Networking Commands
By the end of this lesson you'll be able to diagnose a network from the terminal: check whether a host is up, fetch URLs and download files, see your own IP, find what is listening on a port, resolve domain names, and trace the path packets take.
Learn Networking Commands in our free Command Line course — an interactive lesson with worked examples, a practice exercise and a quick reference.
Part of the free Cli course at LearnCodingFast — hands-on lessons with examples you run in your browser, plus practice exercises and a quick quiz.
1. ping: Is the Host Reachable?
ping <host> sends small ICMP echo requests and waits for replies, so it answers two questions at once: can I reach this host , and how fast (the round-trip time ). By default ping keeps going until you press Ctrl+C ; add -c 4 to send exactly four packets and stop. Watch the packet loss line in the summary — 0% is healthy.
2. HTTP from the Terminal: curl & wget
Two tools fetch things over the web. curl <url> prints a URL to the screen — add -I for just the response headers, or -O to save it to a file. wget <url> downloads a file to disk, and wget -O name url sets the output filename. In short: reach for curl to inspect APIs and headers, and wget to download or mirror files.
3. Your Interfaces & IP: ip addr
ip addr (short: ip a ) lists every network interface and the IP addresses assigned to it. lo is loopback (your own machine, 127.0.0.1 ); eth0 / wlan0 is your wired/wireless link with its real address like 192.168.1.42 . On modern Linux this replaces the older ifconfig , which is legacy/deprecated on Linux but still standard on macOS.
4. What's Listening? ss -tuln
When you need to know which service is listening on a port , use ss -tuln . The flags read like a sentence: t = TCP, u = UDP, l = listening, n = numeric (show port numbers instead of names). Scan the Local Address:Port column to find, say, :8080 . The older netstat -tuln does exactly the same job on systems without ss .
5. Resolving Names: dig, nslookup & host
DNS turns a name like example.com into an IP address. Three tools do the lookup: host <domain> gives a one-line answer, nslookup <domain> is the classic tool that also shows the server it asked, and dig <domain> gives the most detailed view. For scripts, dig +short example.com prints just the IP — nothing else.

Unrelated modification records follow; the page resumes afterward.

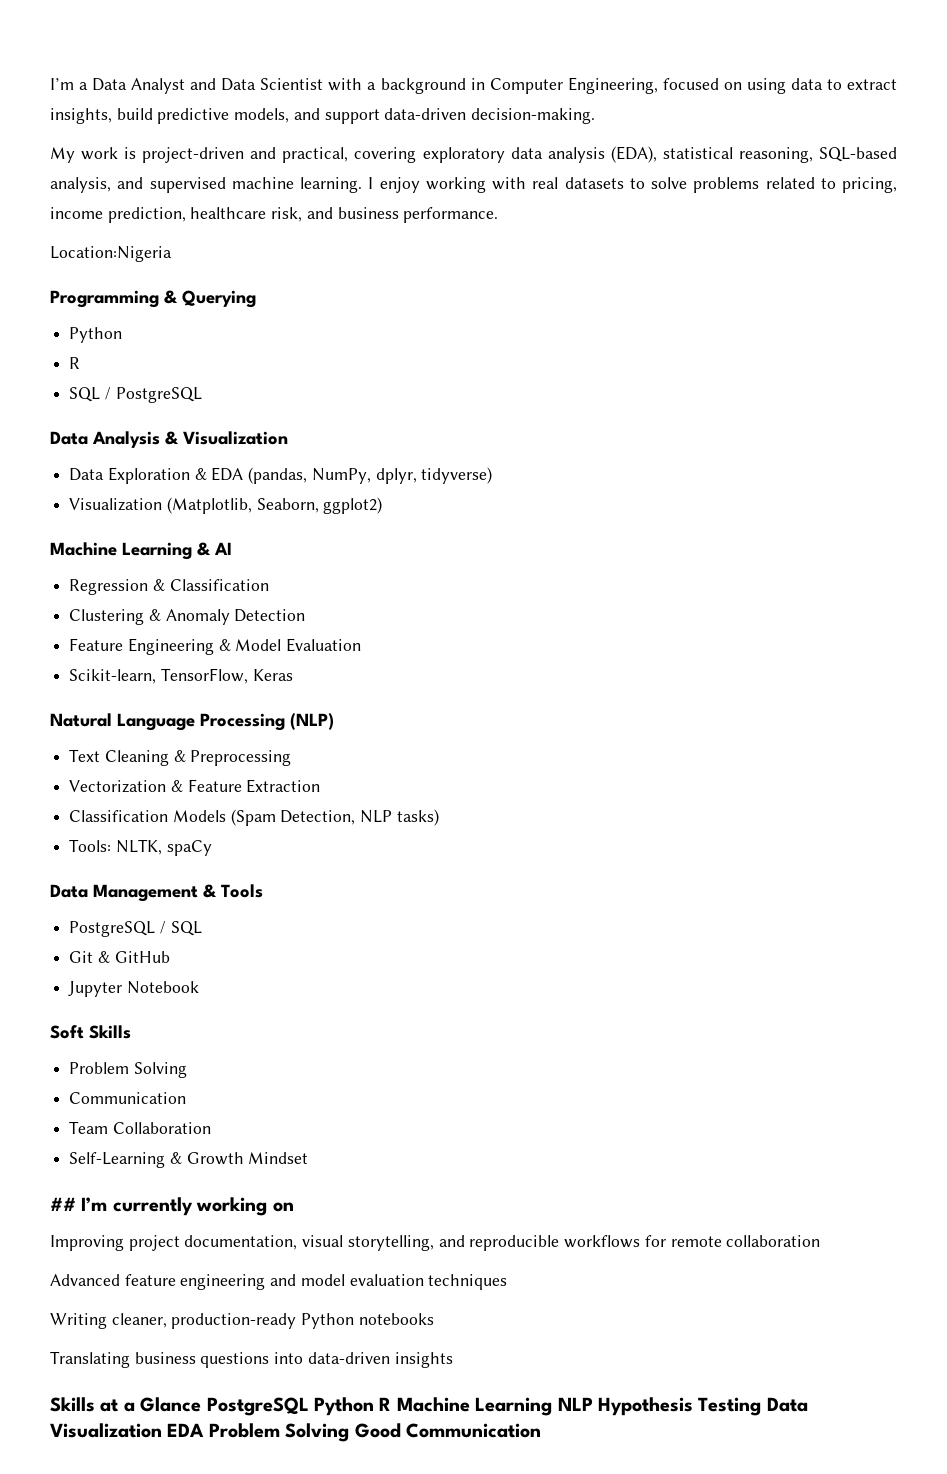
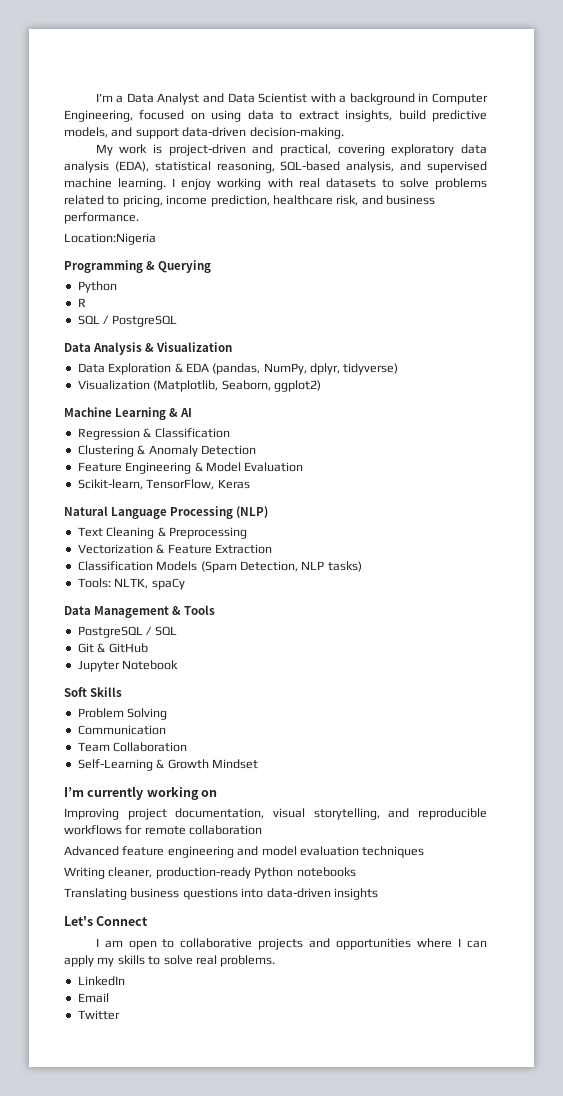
- ## I’m currently working on
+ I’m currently working on
- Skills at a Glance PostgreSQL Python R Machine Learning NLP Hypothesis Testing Data Visualization EDA Problem Solving Good Communication
+ Let's Connect
+ I am open to collaborative projects and opportunities where I can apply my skills to solve real problems.
+ LinkedIn
+ Email
+ Twitter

6. The Path & Remote Access: traceroute & ssh
traceroute <host> (called tracert on Windows) shows every hop — each router between you and the destination — along with how long each takes. It's how you spot where a connection slows down or stops. To actually work on a remote machine, ssh user@host opens a secure shell on it; the dedicated SSH lesson covers keys and config.
7. Ports & /etc/hosts
A port number identifies a specific service on a host: 22 is SSH, 80 is HTTP, 443 is HTTPS, 53 is DNS. So 192.168.1.42:443 means "the HTTPS service on that machine". The /etc/hosts file is a local hostname-to-IP map that the system checks before DNS — perfect for local overrides, like pointing a test name at 127.0.0.1 .
Fill in the one blank marked ___ using the # 👉 hint so ping sends a fixed count and stops on its own, then run it and check the Output panel.
One blank again: combine the four flags (TCP, UDP, listening, numeric) into the right option for ss . Then run it.
No blanks this time — just a brief. Combine what you've learned into a small, repeatable routine that resolves a host, confirms it's reachable, and checks that its web service is responding. Compare your results against the notes in the comments.
Practice quiz
Which command tests whether a host is reachable and measures round-trip latency?
- ping example.com
- ls example.com
- cd example.com
- cat example.com
Answer: ping example.com. ping sends ICMP echo requests and reports the round-trip time for each reply.
Which command shows your network interfaces and their IP addresses on modern Linux?
- kill addr
- ping -c 4 localhost
- ip addr
- wget addr
Answer: ip addr. ip addr (short form ip a) lists interfaces and their IPs; it replaces the older ifconfig.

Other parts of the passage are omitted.